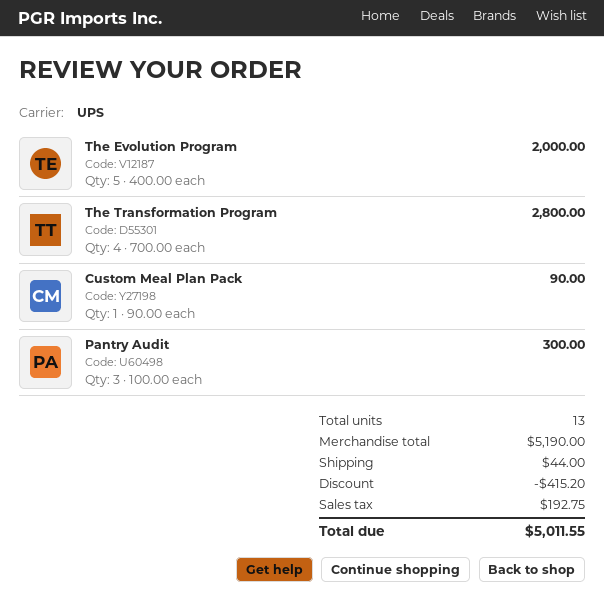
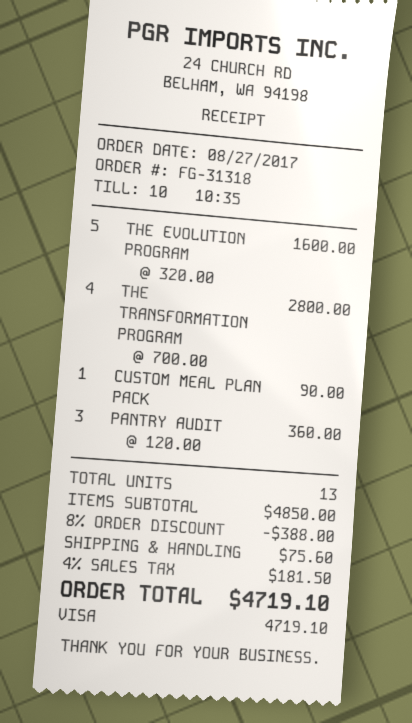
The Evolution Program: 5 x 400.00 = 2000.00 -> 5 x 320.00 = 1600.00
Pantry Audit: 3 x 100.00 = 300.00 -> 3 x 120.00 = 360.00
subtotal: 5190.00 -> 4850.00
discount: 415.20 -> 388.00
shipping: 44.00 -> 75.60
tax: 192.75 -> 181.50
total: 5011.55 -> 4719.10

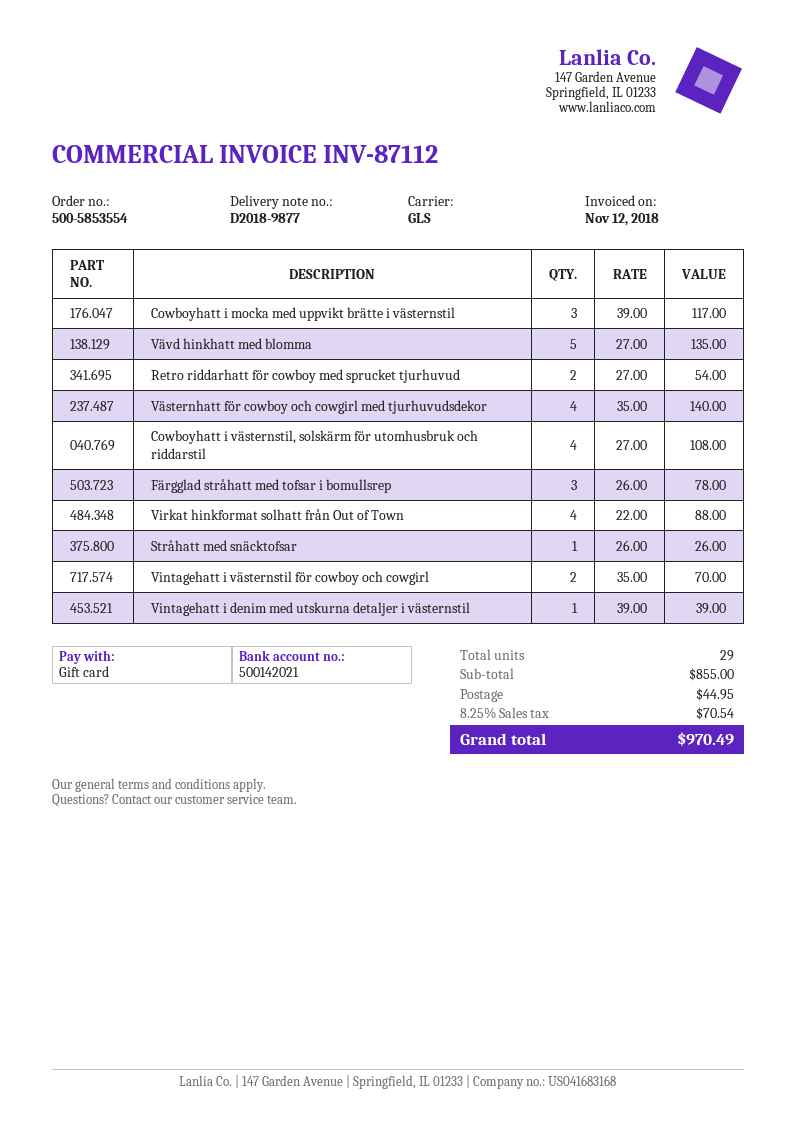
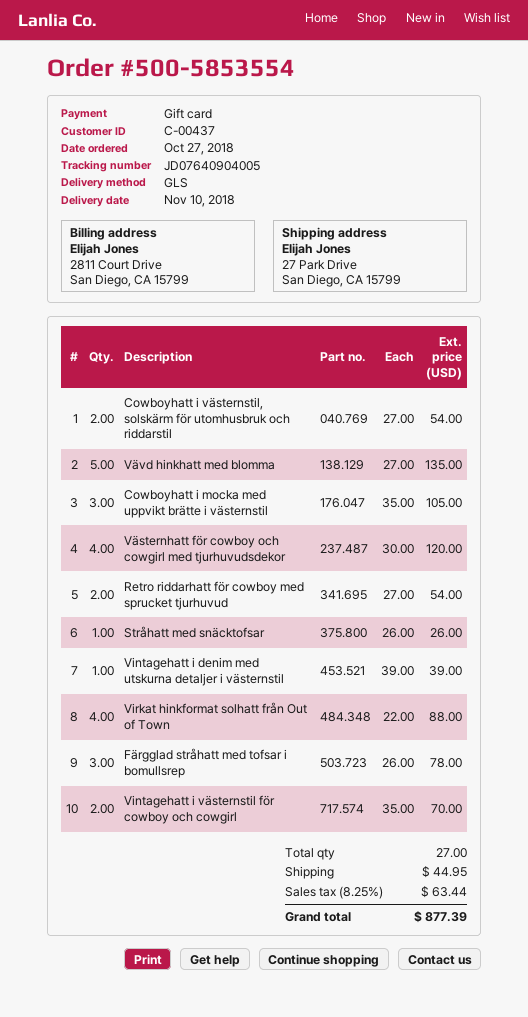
Cowboyhatt i mocka med uppvikt brätte i västernstil: 3 x 39.00 = 117.00 -> 3 x 35.00 = 105.00
Västernhatt för cowboy och cowgirl med tjurhuvudsdekor: 4 x 35.00 = 140.00 -> 4 x 30.00 = 120.00
Cowboyhatt i västernstil, solskärm för utomhusbruk och riddarstil: 4 x 27.00 = 108.00 -> 2 x 27.00 = 54.00
total quantity: 29 -> 27
tax: 8.25% = 70.54 -> 8.25% = 63.44
total: 970.49 -> 877.39

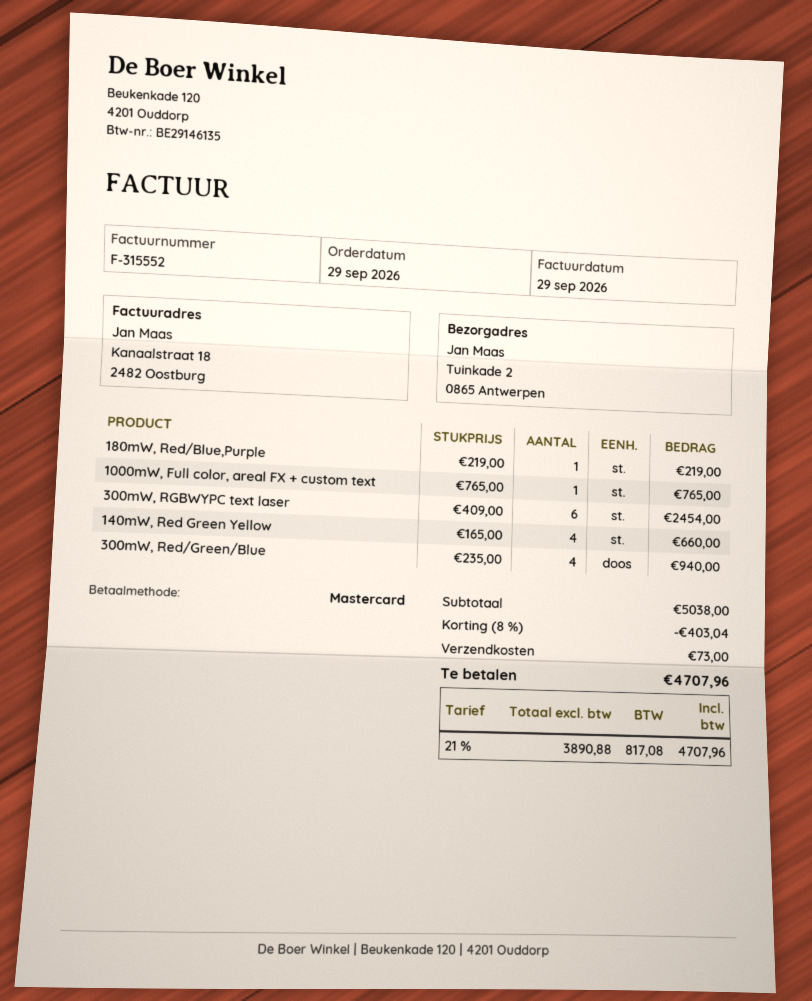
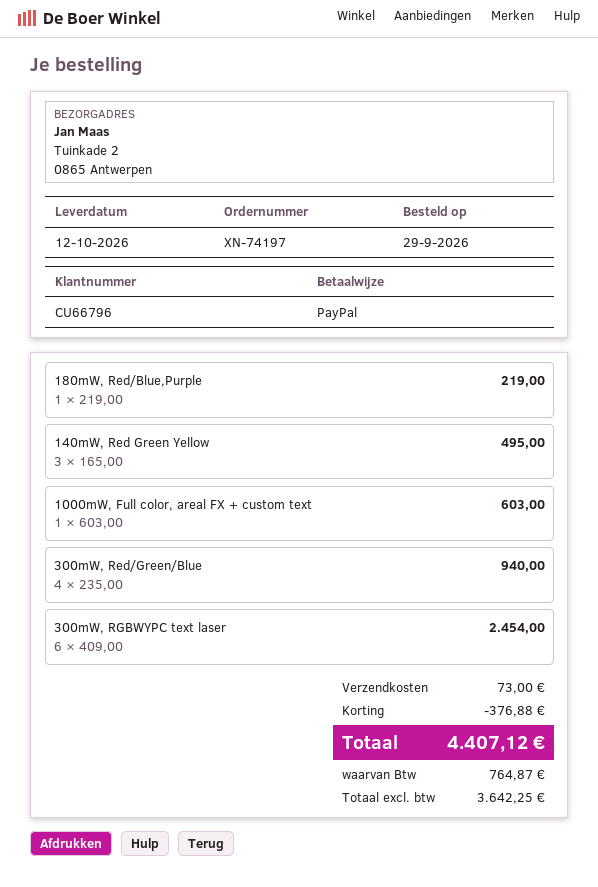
payment method: Mastercard -> PayPal
1000mW, Full color, areal FX + custom text: 1 x 765.00 = 765.00 -> 1 x 603.00 = 603.00
140mW, Red Green Yellow: 4 x 165.00 = 660.00 -> 3 x 165.00 = 495.00
discount: 403.04 -> 376.88
net: 3890.88 -> 3642.25
tax: 817.08 -> 764.87
total: 4707.96 -> 4407.12

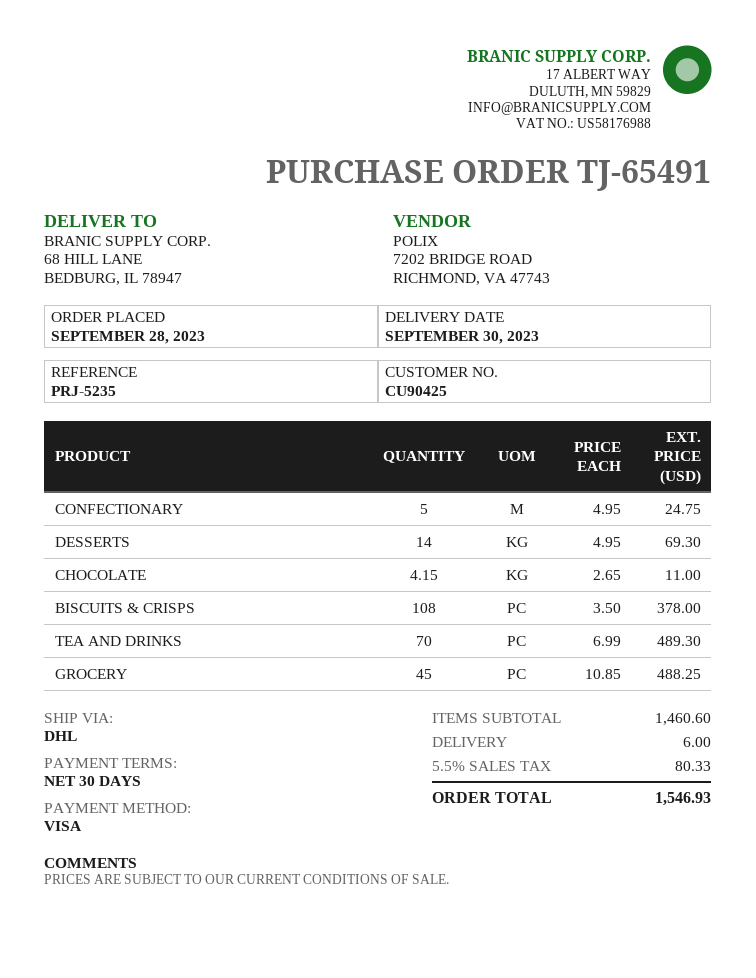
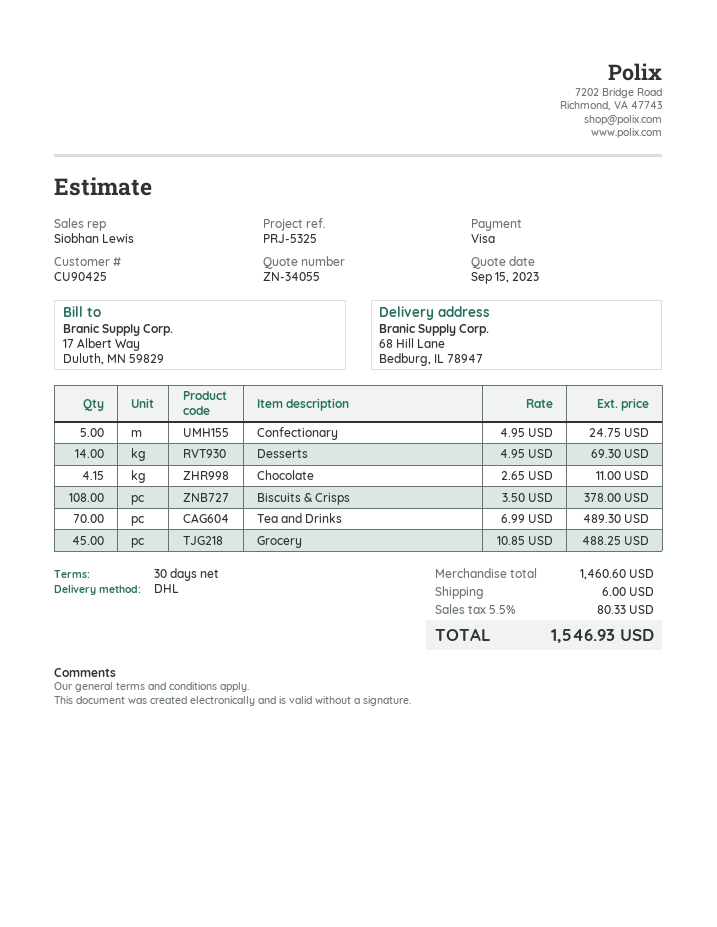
reference: PRJ-5235 -> PRJ-5325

### [What needs to be done]
Give back exactly the lines from the one with "shipping: 44.00 -> 75.60" through the end of the records above, inclusive, and omit any pictures.

### [Result of this task]
shipping: 44.00 -> 75.60
tax: 192.75 -> 181.50
total: 5011.55 -> 4719.10

Cowboyhatt i mocka med uppvikt brätte i västernstil: 3 x 39.00 = 117.00 -> 3 x 35.00 = 105.00
Västernhatt för cowboy och cowgirl med tjurhuvudsdekor: 4 x 35.00 = 140.00 -> 4 x 30.00 = 120.00
Cowboyhatt i västernstil, solskärm för utomhusbruk och riddarstil: 4 x 27.00 = 108.00 -> 2 x 27.00 = 54.00
total quantity: 29 -> 27
tax: 8.25% = 70.54 -> 8.25% = 63.44
total: 970.49 -> 877.39

payment method: Mastercard -> PayPal
1000mW, Full color, areal FX + custom text: 1 x 765.00 = 765.00 -> 1 x 603.00 = 603.00
140mW, Red Green Yellow: 4 x 165.00 = 660.00 -> 3 x 165.00 = 495.00
discount: 403.04 -> 376.88
net: 3890.88 -> 3642.25
tax: 817.08 -> 764.87
total: 4707.96 -> 4407.12

reference: PRJ-5235 -> PRJ-5325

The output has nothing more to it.